Stanford University computer scientist Debashis Saho claims to be able to find in a fraction of a second and for practically zero cost, new genes involved in the same developmental pathway as any two genes provided.
Sahoo went on to show that this amazing feat could actually be performed. The proof-of-principle for his idea, published online March 15 in the Proceedings of the National Academy of Sciences, opens a powerful, mathematical route for conducting stem cell research and shows the power of interdisciplinary collaborations in science. It also demonstrates that using computers to mine existing databases can radically accelerate research in the laboratory. Ultimately, it may lead to advances in diverse areas of medicine such as disease diagnosis or cancer therapy.
Four years ago, while studying for his doctorate in electrical engineering with advisor David Dill, PhD, professor of computer science, and co-advisor Sylvia Plevritis, PhD, associate professor of radiology, Sahoo took an immunology class and realized that many of the relationships in biology are not symmetric, but asymmetric. As an analogy, Sahoo noted that trees bearing fruit almost certainly have leaves, but trees outside of the fruiting season may or may not have leaves, depending on the time of year.

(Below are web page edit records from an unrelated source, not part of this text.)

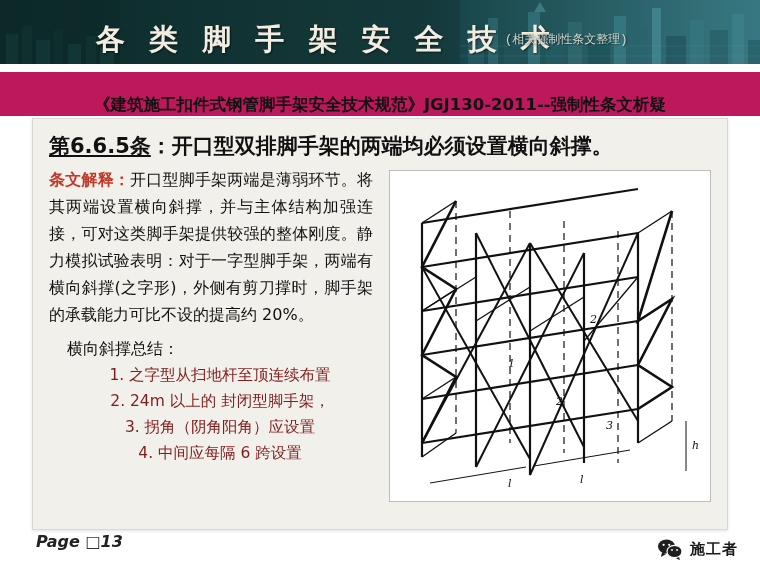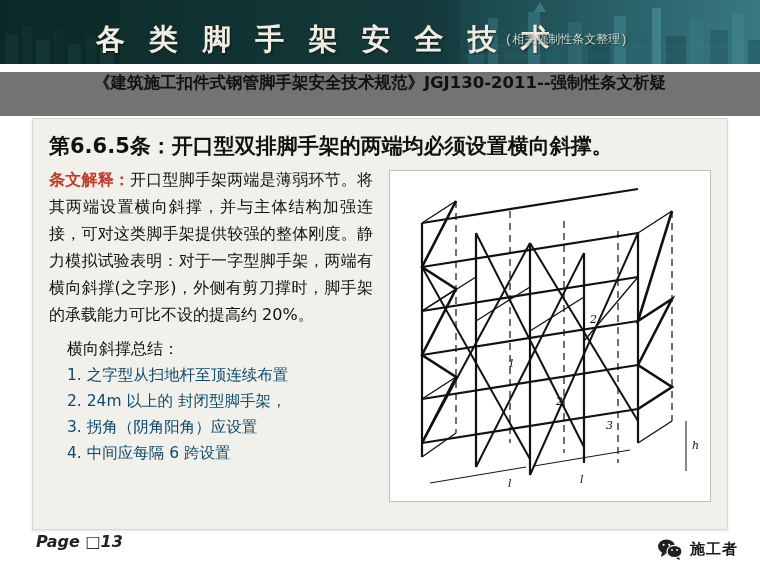"《建筑施工扣件式钢管脚手架安全技术规范》JGJ130-2011--强制性条文析疑" .standard-line { align-items: flex-start -> flex-end; background: #737373 -> #be185d }
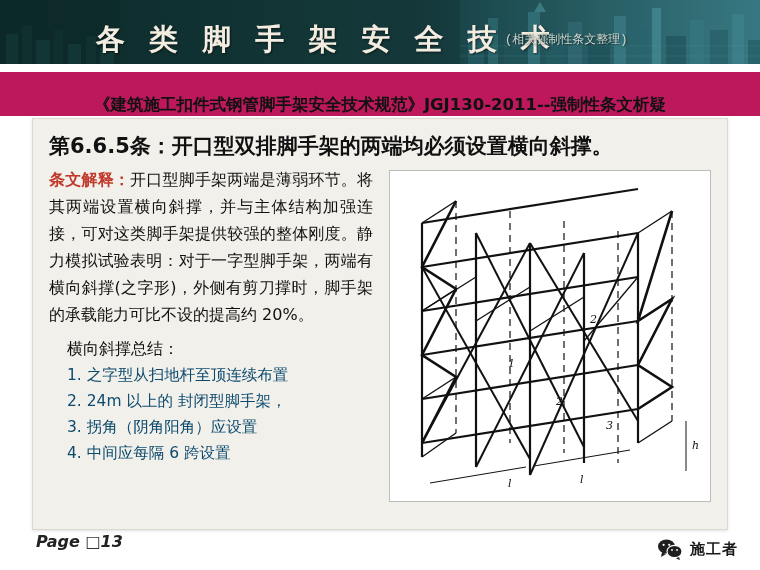"第6.6.5条" .clause-title .num { text-decoration: none -> underline }
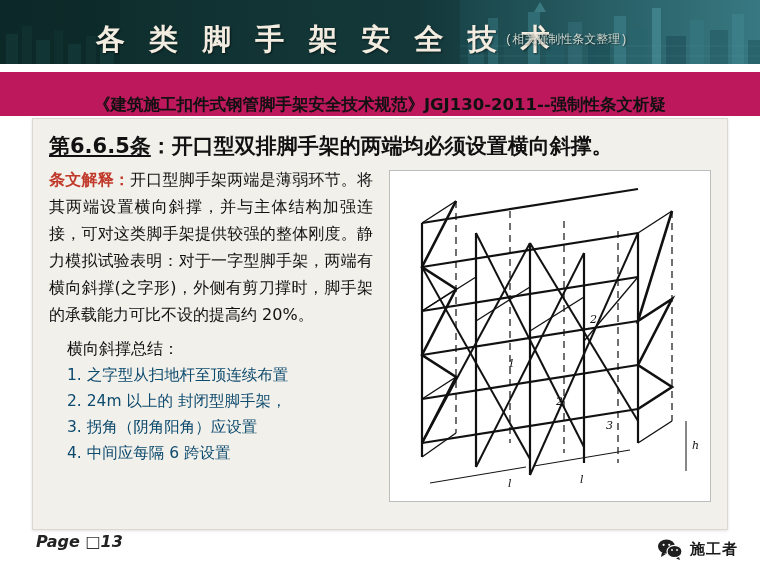"1. 之字型从扫地杆至顶连续布置" .summary-list { color: #0c4a6e -> #7f1d1d; text-align: none -> center }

Sahoo and Dill realized that these asymmetric relationships could be found by applying Boolean logic, in which the researchers established a series of if/then rules and then searched data for candidates that satisfied all the rules. For example, scientists might know that gene A is very active at the beginning of cell development, and gene C is active much later. By screening large public databases, Sahoo can find the genes that are almost never active when A is active, and almost always active when C is active, in many other types of cells. Researchers can then test to determine whether these genes become active between the early and late stages of development.
In the paper, lead author Sahoo looked at gene expression patterns in the development of an immunological cell called a B cell. Starting with two known B-cell genes, Sahoo searched through databases with thousands of gene products in milliseconds and found 62 genes that matched the patterns he would expect to see for genes that got turned on in between the activation of the two genes he started with. He then examined databases involving 41 strains of laboratory mice that had been engineered to be deficient in one or more of the 62 genes. Of those 41 strains, 26 had defects in B cell development.
“This was the validation of the method,” Sahoo said. “Biologists are really amazed that, with just a computer algorithm, in milliseconds I can find genes that it takes them a really long time to isolate in the lab.” He added that he was especially gratified that the information comes from databases that are widely available and from which other scientists have already culled information.
Sahoo is now using the technique to find new genes that play a role in developing cancers.